## Exercise goal
Reproduce each line from the records that holds "direction".

## Dataset excerpts
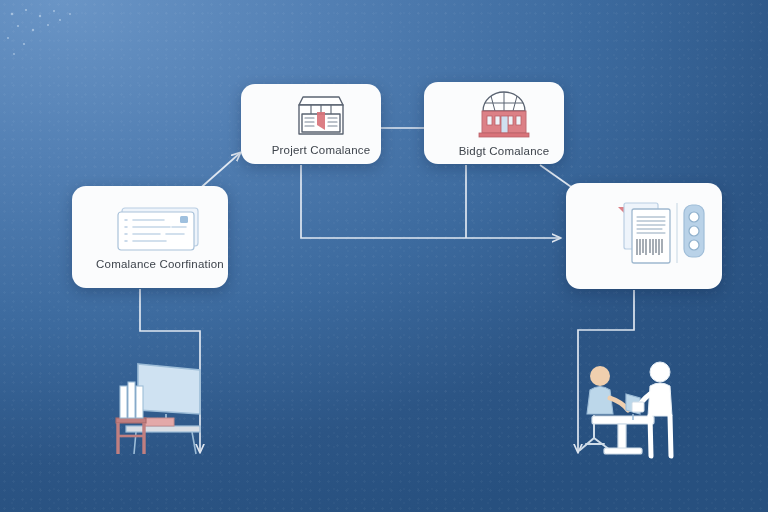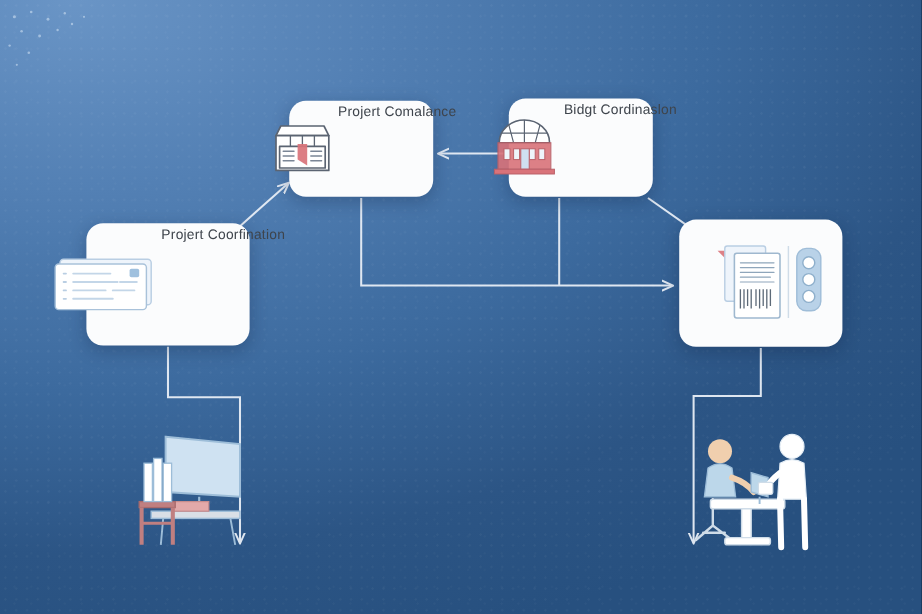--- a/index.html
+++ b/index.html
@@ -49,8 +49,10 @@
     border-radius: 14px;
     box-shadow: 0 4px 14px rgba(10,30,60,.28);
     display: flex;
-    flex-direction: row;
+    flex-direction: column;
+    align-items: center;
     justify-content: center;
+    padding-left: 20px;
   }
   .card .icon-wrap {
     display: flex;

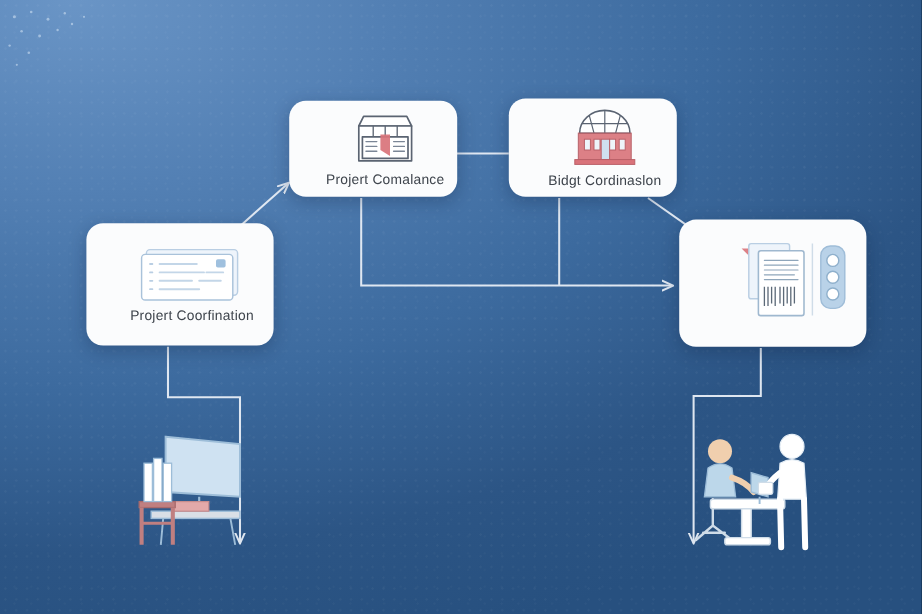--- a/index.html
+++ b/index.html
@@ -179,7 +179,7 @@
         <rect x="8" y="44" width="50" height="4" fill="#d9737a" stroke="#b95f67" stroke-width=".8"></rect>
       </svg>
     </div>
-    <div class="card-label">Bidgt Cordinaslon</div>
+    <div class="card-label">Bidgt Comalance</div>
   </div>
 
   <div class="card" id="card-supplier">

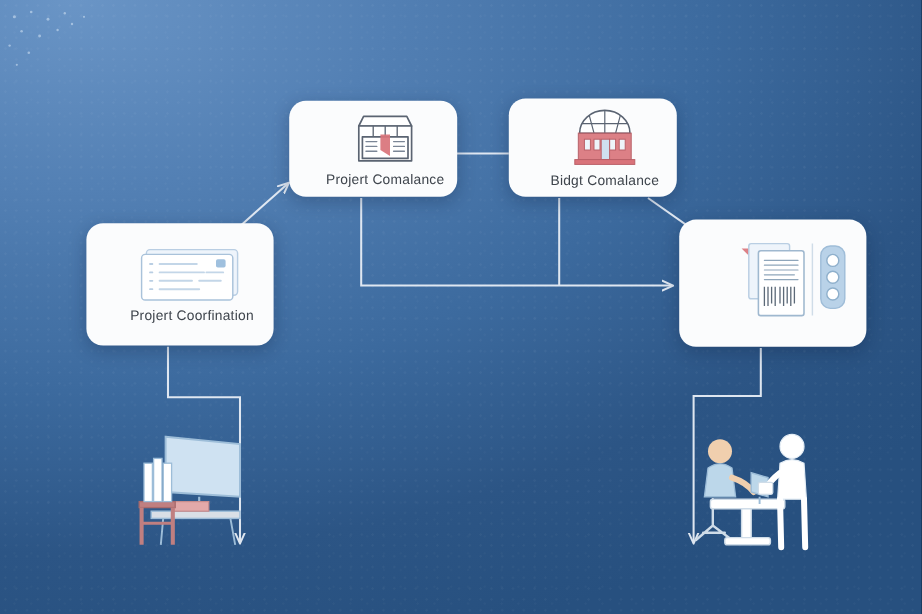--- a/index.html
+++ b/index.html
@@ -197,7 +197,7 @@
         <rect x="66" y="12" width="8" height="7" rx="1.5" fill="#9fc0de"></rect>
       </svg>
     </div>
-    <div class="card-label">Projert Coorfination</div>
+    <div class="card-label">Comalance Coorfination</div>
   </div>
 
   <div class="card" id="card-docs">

* * *

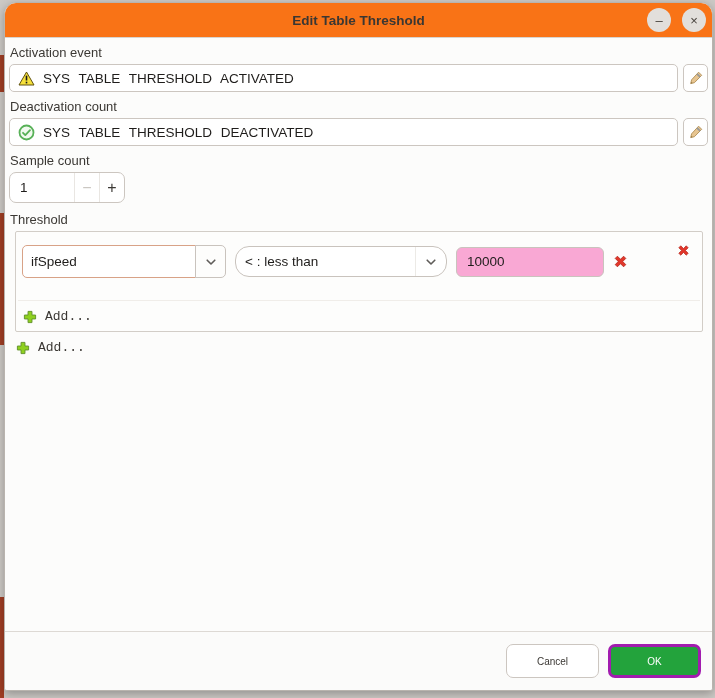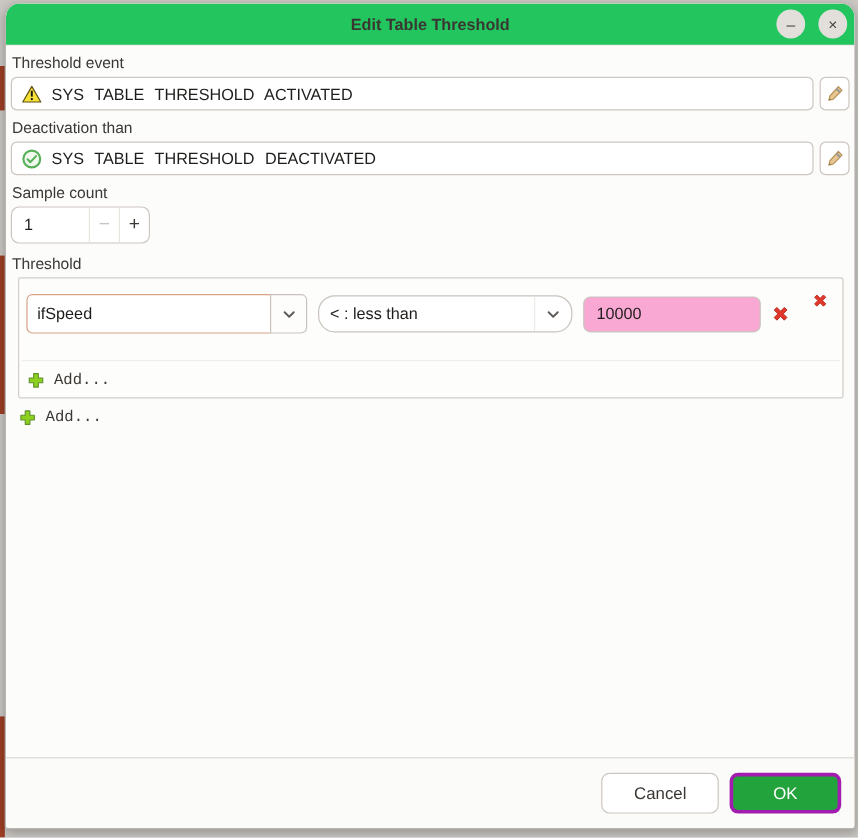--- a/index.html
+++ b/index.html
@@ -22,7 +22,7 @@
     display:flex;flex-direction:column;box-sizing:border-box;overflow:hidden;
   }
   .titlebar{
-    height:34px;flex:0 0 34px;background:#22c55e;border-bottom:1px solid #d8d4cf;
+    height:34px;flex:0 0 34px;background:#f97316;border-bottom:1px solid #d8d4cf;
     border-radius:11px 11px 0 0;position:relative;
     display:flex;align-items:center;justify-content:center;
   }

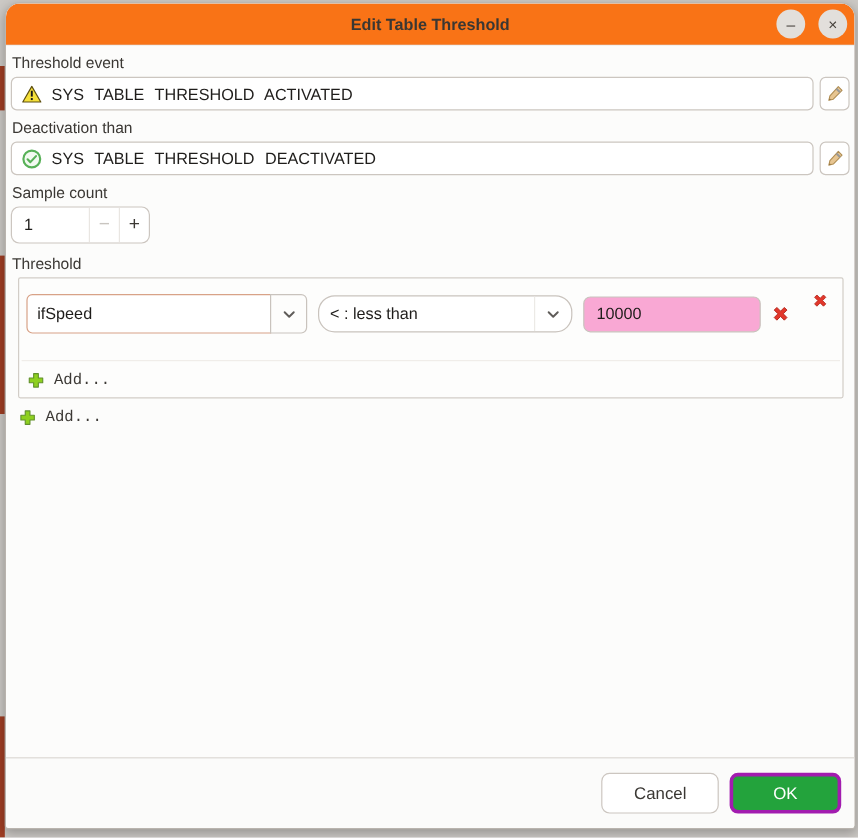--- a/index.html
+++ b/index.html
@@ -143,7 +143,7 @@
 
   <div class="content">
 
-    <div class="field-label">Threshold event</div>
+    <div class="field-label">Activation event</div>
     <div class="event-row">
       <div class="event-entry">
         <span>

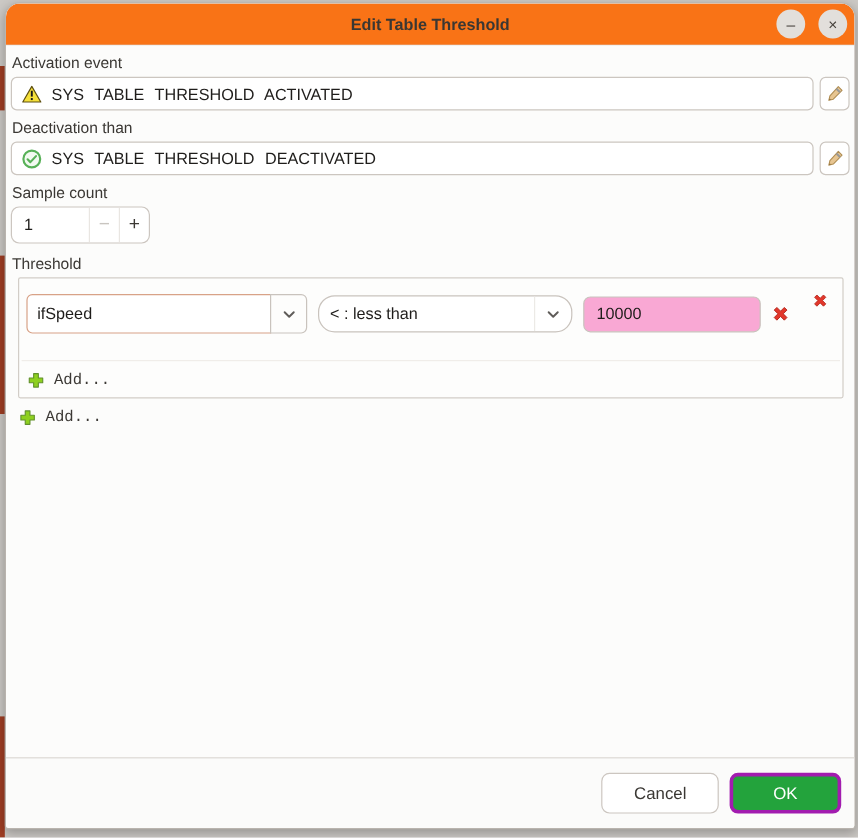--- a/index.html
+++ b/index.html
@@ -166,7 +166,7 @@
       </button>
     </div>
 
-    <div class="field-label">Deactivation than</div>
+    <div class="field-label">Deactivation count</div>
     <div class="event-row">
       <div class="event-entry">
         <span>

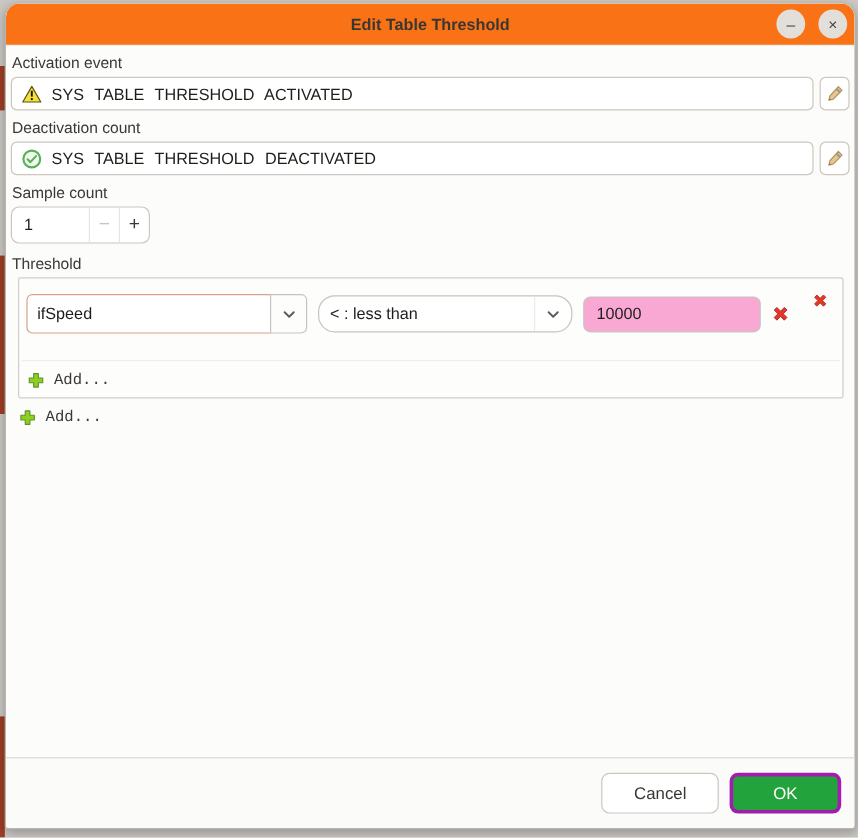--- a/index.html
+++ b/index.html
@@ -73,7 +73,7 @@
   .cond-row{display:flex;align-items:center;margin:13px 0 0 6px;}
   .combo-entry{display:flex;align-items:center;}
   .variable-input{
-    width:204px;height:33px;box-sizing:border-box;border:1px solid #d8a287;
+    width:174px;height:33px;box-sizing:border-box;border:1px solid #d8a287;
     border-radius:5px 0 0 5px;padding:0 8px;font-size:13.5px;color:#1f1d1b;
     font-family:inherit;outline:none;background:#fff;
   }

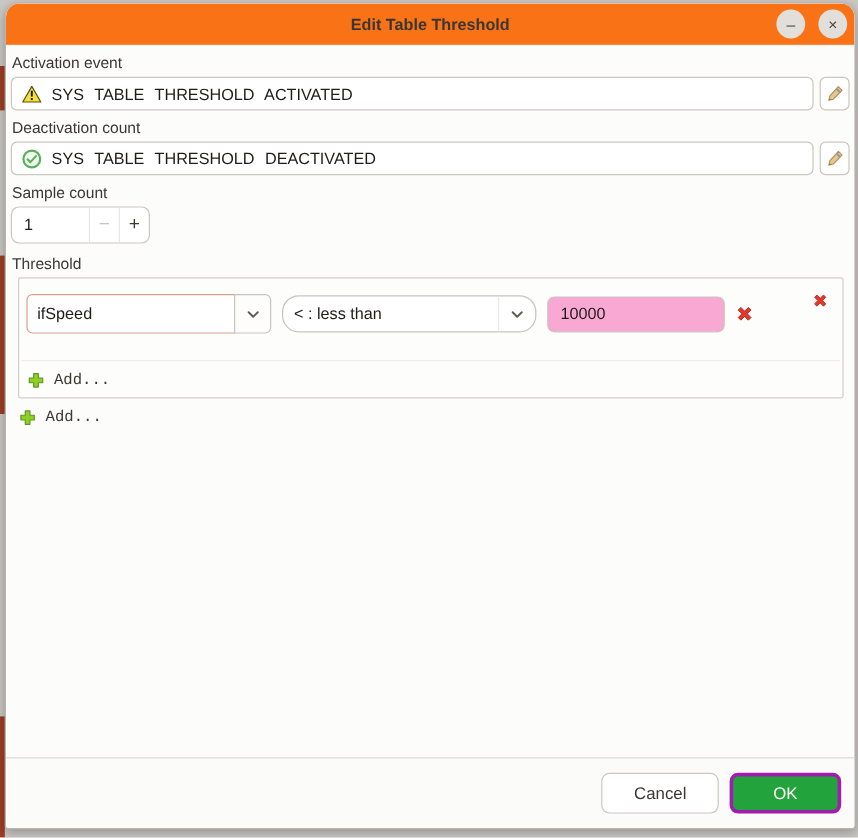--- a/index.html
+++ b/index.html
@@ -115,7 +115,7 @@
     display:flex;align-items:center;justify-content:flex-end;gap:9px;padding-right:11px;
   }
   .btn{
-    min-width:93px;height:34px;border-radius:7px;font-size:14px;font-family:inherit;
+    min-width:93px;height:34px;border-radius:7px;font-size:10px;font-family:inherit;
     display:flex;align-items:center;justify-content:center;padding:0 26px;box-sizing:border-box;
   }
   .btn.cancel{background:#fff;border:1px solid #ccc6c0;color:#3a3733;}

## Exercise solution
-    flex-direction: row;
+    flex-direction: column;
     display:flex;flex-direction:column;box-sizing:border-box;overflow:hidden;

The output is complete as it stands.